There is work going on in this area, I haven’t looked at in detail for a while, but one reference that I found useful when I last looked at it was:
Costanza, R., M. Hart, et al. (2009). Beyond GDP: The Need for New Measures of Progress.The Pardee Papers. Boston, Boston University The Frederick S Pardee Centre for the Study of the Longer-Range Future.
The ABS also had a project on measures of wellbeing, not sure what has happened to that.
Thanks Val: Some of what you have said fits in with other concepts that I have played with from time to time.
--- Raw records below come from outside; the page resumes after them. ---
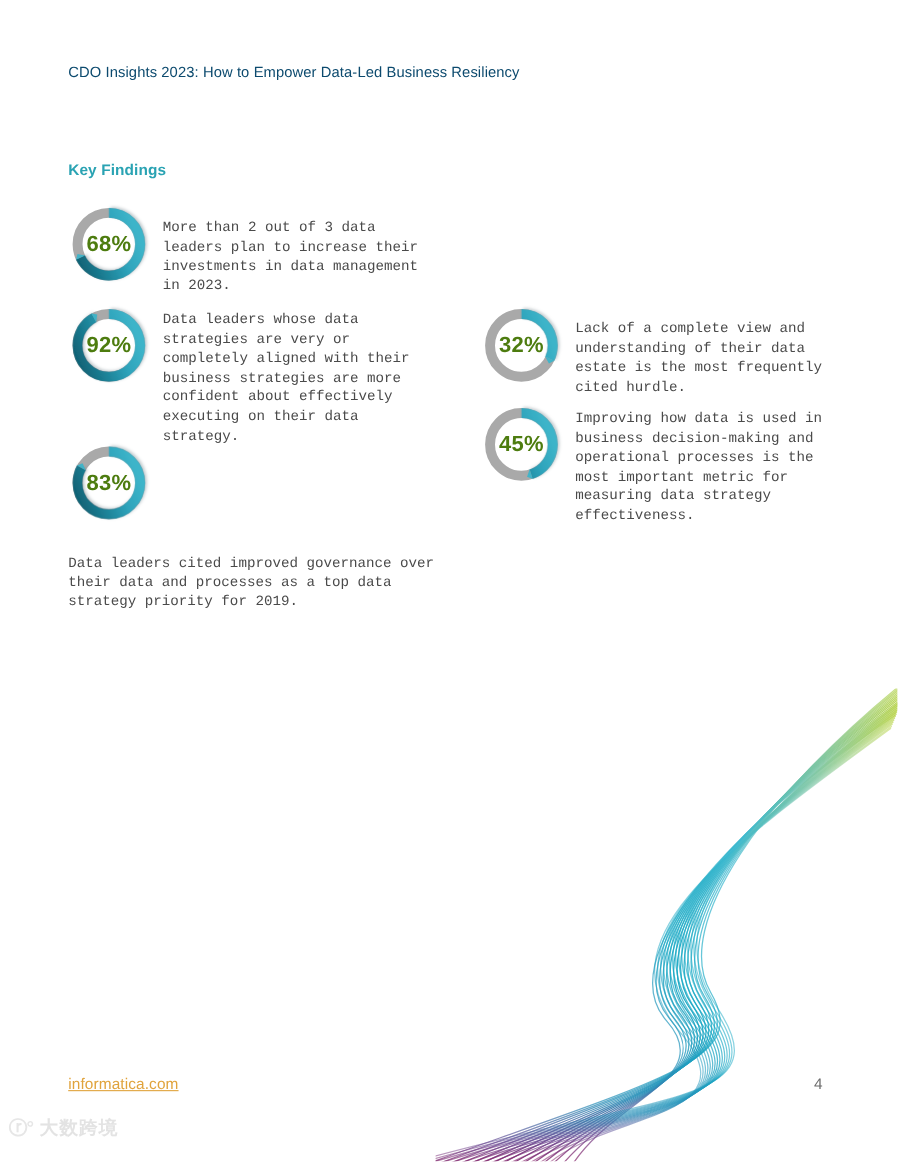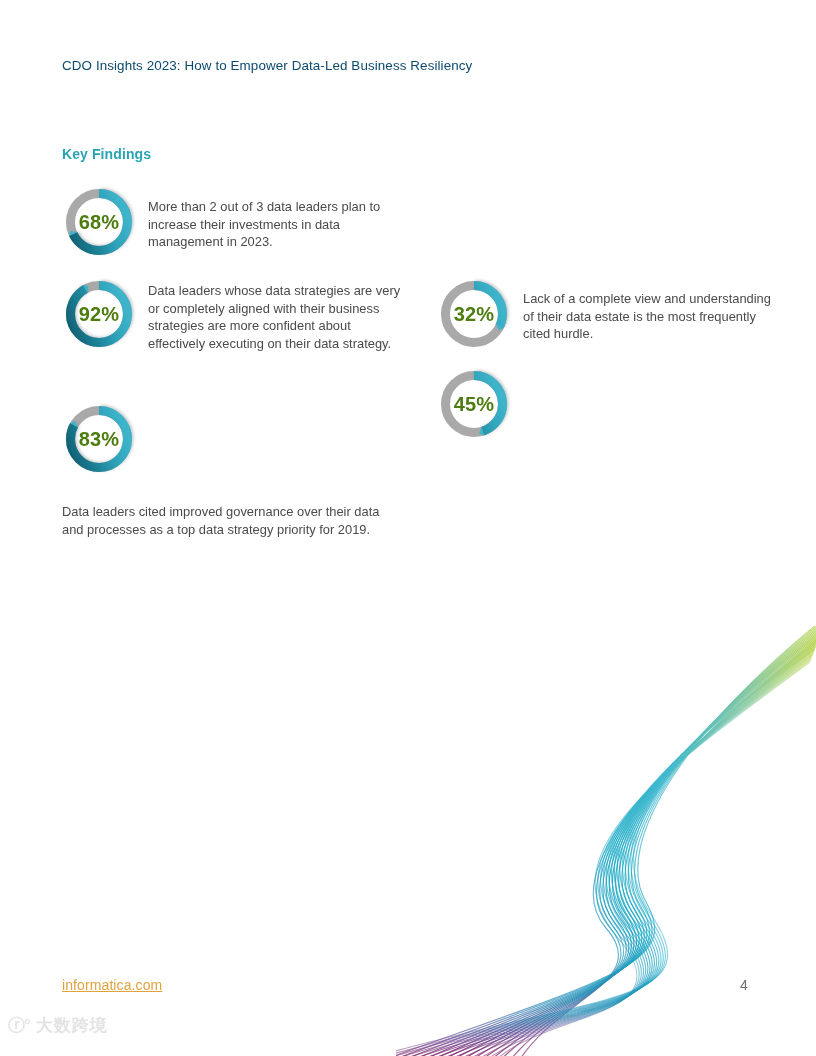--- a/index.html
+++ b/index.html
@@ -44,21 +44,21 @@
   .donut-wrap svg{display:block;width:74px;height:74px;overflow:visible;}
   .donut-label{
     position:absolute;left:0;top:0;width:74px;height:74px;
     display:flex;align-items:center;justify-content:center;
     font-size:20px;color:#4d7c0f;font-weight:700;letter-spacing:.2px;
     pointer-events:none;
   }
 
   .finding-text{
     font-size:12.9px;line-height:17.6px;color:#4a4a4a;
-    padding-top:13px;flex:1 1 auto;
+    padding-top:13px;flex:1 1 auto;font-family:Liberation Mono, monospace;
   }
   .finding.tall .finding-text{padding-top:5px;}
 
   
   .swoosh{
     position:absolute;right:0;bottom:0;width:420px;height:430px;
     pointer-events:none;
   }
   .swoosh svg{display:block;width:100%;height:100%;}
 
@@ -201,20 +201,21 @@
                 <filter id="dg6f" x="-30%" y="-30%" width="170%" height="170%">
                   <feDropShadow dx="1" dy="1.6" stdDeviation="1.4" flood-color="#6f7f86" flood-opacity="0.42"></feDropShadow>
                 </filter>
               </defs>
               <circle cx="37" cy="37" r="28.5" fill="none" stroke="#a9a9a9" stroke-width="9"></circle>
               <circle cx="37" cy="37" r="28.5" fill="none" stroke="url(#dg6)" stroke-width="9" stroke-linecap="butt" stroke-dasharray="80.58 179.07" transform="rotate(-90 37 37)" filter="url(#dg6f)"></circle>
               <path d="M 44.41640786499874 59.82535639108369 L 47.19756081437327 68.38486503774007 L 42.16019108991817 66.47292067161871 Z" fill="#3db4c9" opacity="0.95"></path>
             </svg>
             <div class="donut-label">45%</div>
           </div>
+          <div class="finding-text">Improving how data is used in business decision-making and operational processes is the most important metric for measuring data strategy effectiveness.</div>
         </div>
       </div>
   </div>
 
   <div class="swoosh">
     <svg viewBox="0 0 420 430" preserveAspectRatio="none">
       <defs>
         <linearGradient id="wg" x1="1" y1="0" x2="0" y2="1">
           <stop offset="0%" stop-color="#b9d44a"></stop>
           <stop offset="16%" stop-color="#7fc6a0"></stop>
Moral consideration: This is about the extent to which people (and other things) are given “moral consideration” and the extent of this consideration. For example, the “moral consideration” my wife and I give to with each other is much stronger than what we give to an unnamed person living on the other side of the world. My wife and I would feel morally obliged to share food with each other no matter how little food we had – less so to others that less closely related, more distant etc.) Moral progress is about strengthening the moral consideration we give to others and widening circle of people and things we consider worthy of our moral consideration.
One of the things i find disturbing about about our governments is the way they have tried to reduce our circle of moral consideration by vilifying those they want to exclude. Think “illegal immigrants” and Manus Island. Think all that talk about “avoiding work” and their plan to allow under thirties to go 6 months without income and….
You are right. What we measure is crucial. If we use crude measures like GDP producing and selling cigarettes ads to the GDP in terms of both the sales and the extra money spent on public health. I liked your separation of
I also think it is important to include unpaid work in any sensible measure of the economy.
One of the reasons I keep going on about worksharing is that, without worksharing doing something about getting rid of the “causing” work is going to push up unemployment levels to politically toxic levels.